'''

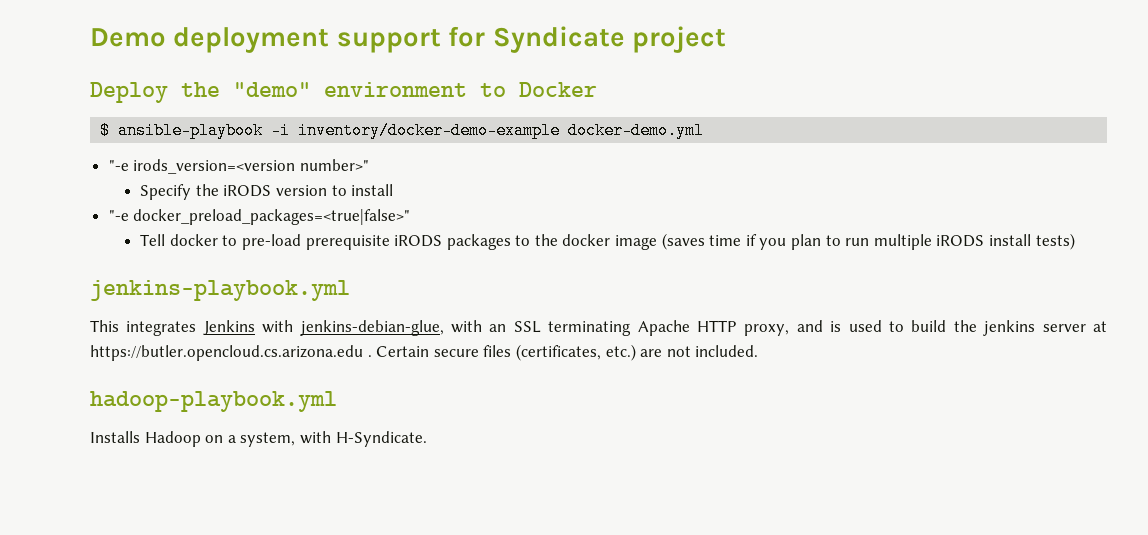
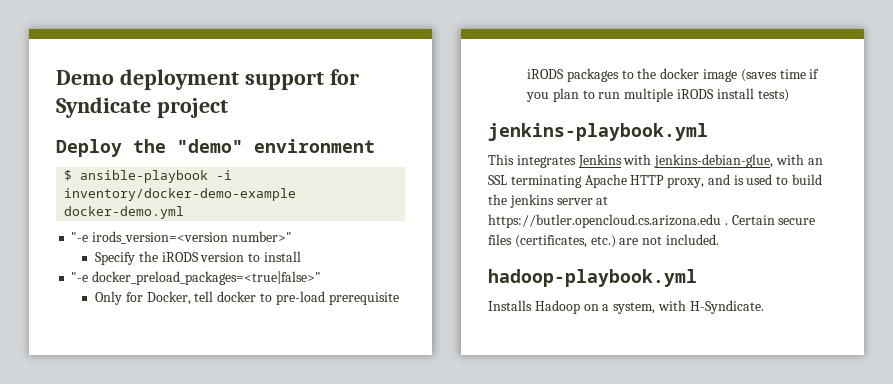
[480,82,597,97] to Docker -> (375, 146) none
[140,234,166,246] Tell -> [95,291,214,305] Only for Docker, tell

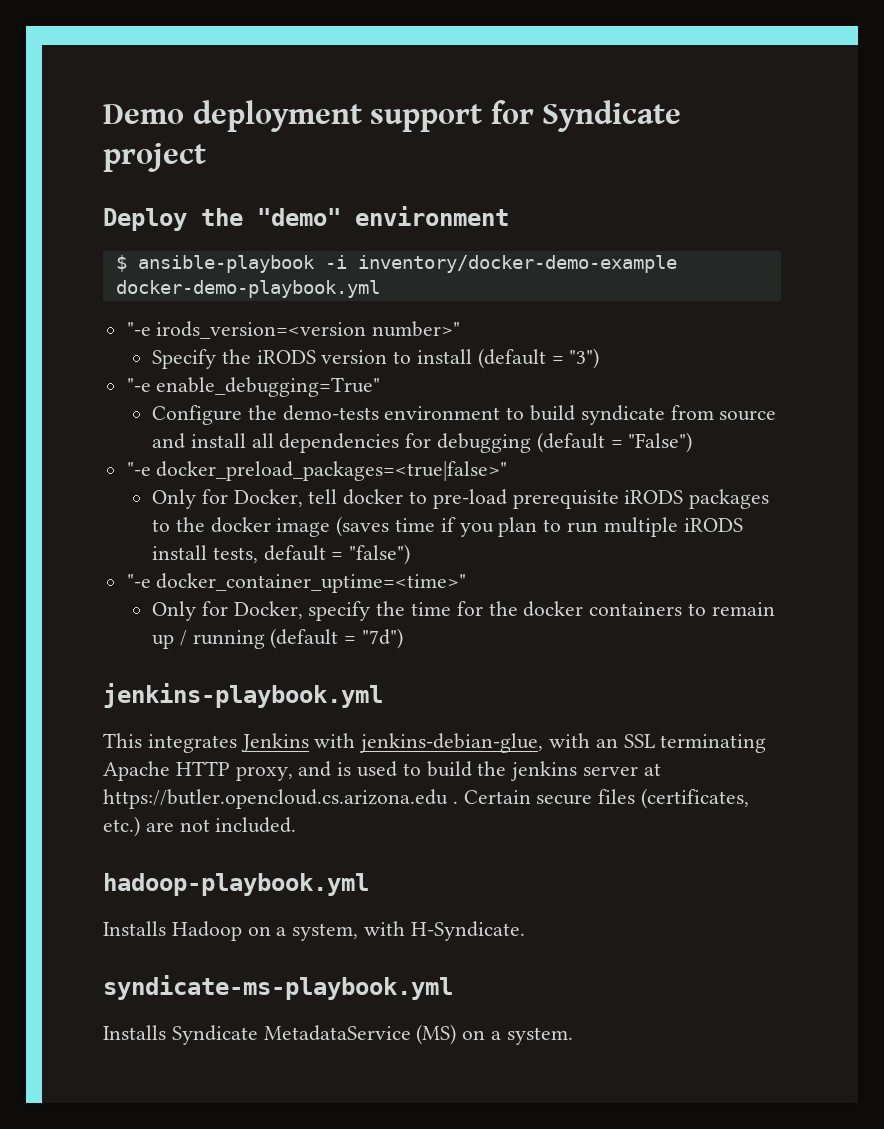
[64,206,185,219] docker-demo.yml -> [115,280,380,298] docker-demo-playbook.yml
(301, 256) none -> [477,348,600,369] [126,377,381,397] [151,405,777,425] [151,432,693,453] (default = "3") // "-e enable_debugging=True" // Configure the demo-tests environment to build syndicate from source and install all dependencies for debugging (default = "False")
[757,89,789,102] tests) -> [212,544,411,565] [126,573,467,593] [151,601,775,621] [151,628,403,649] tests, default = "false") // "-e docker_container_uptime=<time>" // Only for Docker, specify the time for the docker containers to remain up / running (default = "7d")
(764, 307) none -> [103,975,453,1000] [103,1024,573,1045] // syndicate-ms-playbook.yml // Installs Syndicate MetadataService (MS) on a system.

'''

Scan the material and collect every line that contains "playbook".

OUTPUT FOR THIS TASK
[64,206,185,219] docker-demo.yml -> [115,280,380,298] docker-demo-playbook.yml
(764, 307) none -> [103,975,453,1000] [103,1024,573,1045] // syndicate-ms-playbook.yml // Installs Syndicate MetadataService (MS) on a system.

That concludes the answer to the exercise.